What is being asked
Please retype all of the entries that follow, leaving the images out.

+++ The data

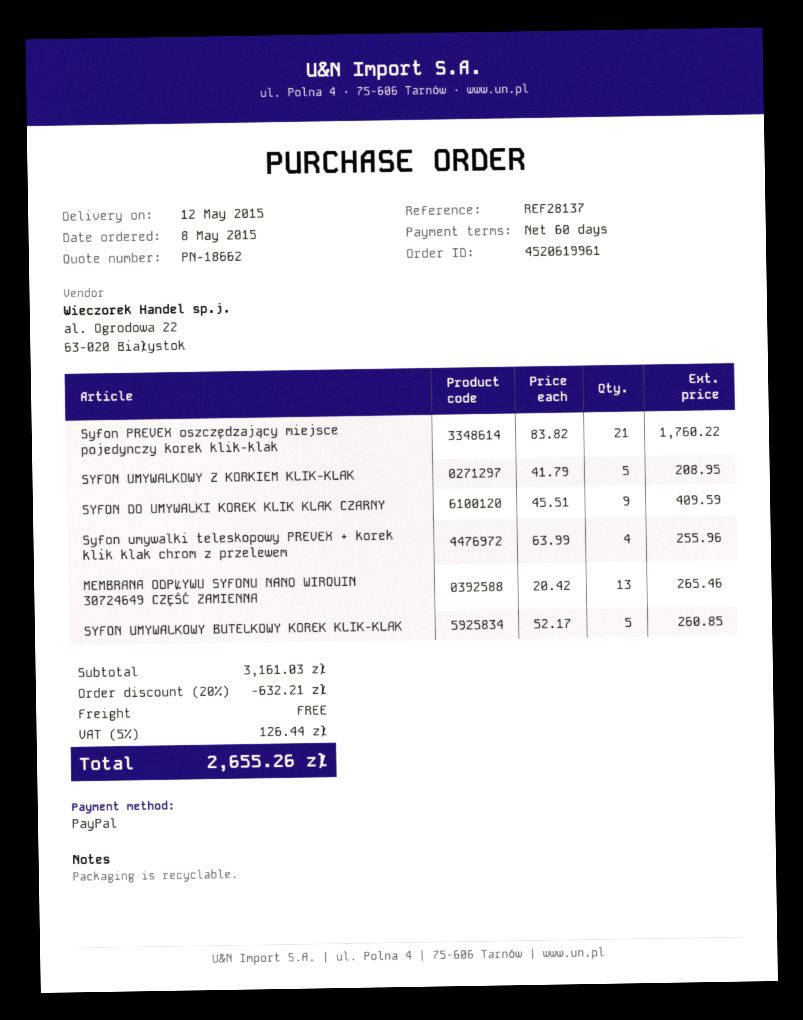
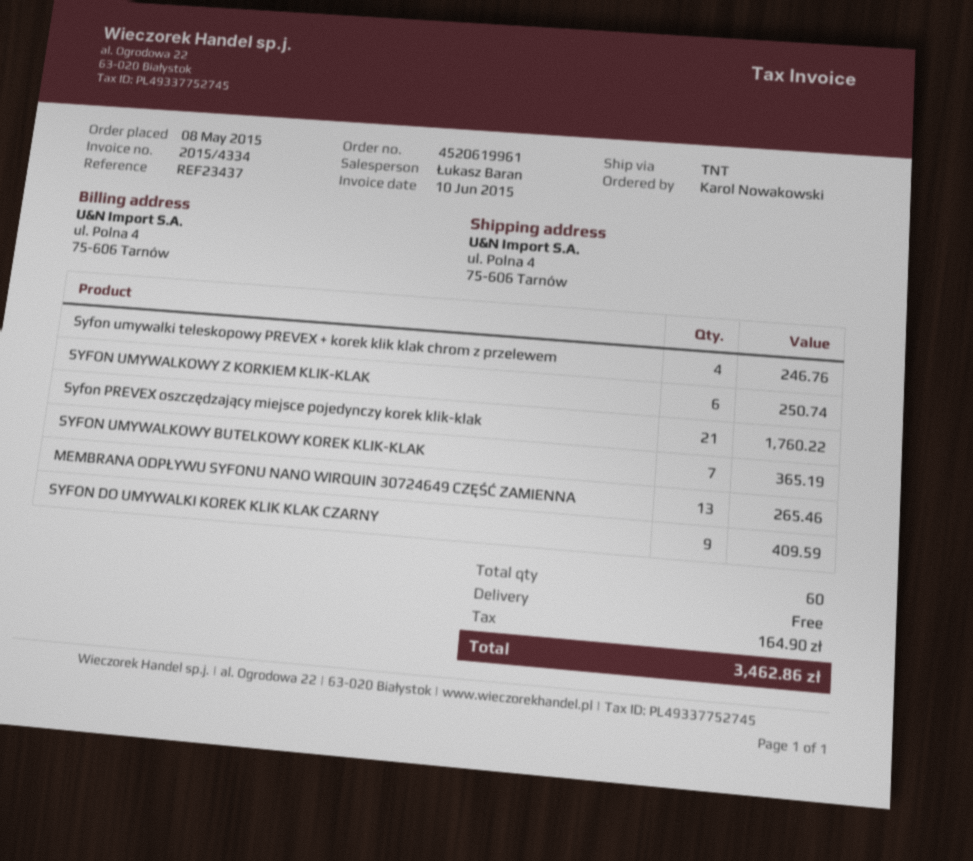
reference: REF28137 -> REF23437
SYFON UMYWALKOWY Z KORKIEM KLIK-KLAK: 5 for 208.95 -> 6 for 250.74
Syfon umywalki teleskopowy PREVEX + korek klik klak chrom z przelewem: 4 for 255.96 -> 4 for 246.76
SYFON UMYWALKOWY BUTELKOWY KOREK KLIK-KLAK: 5 for 260.85 -> 7 for 365.19
discount: 20% = 632.21 -> none
tax: 126.44 -> 164.90
total: 2655.26 -> 3462.86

++++++

Result for this exercise
reference: REF28137 -> REF23437
SYFON UMYWALKOWY Z KORKIEM KLIK-KLAK: 5 for 208.95 -> 6 for 250.74
Syfon umywalki teleskopowy PREVEX + korek klik klak chrom z przelewem: 4 for 255.96 -> 4 for 246.76
SYFON UMYWALKOWY BUTELKOWY KOREK KLIK-KLAK: 5 for 260.85 -> 7 for 365.19
discount: 20% = 632.21 -> none
tax: 126.44 -> 164.90
total: 2655.26 -> 3462.86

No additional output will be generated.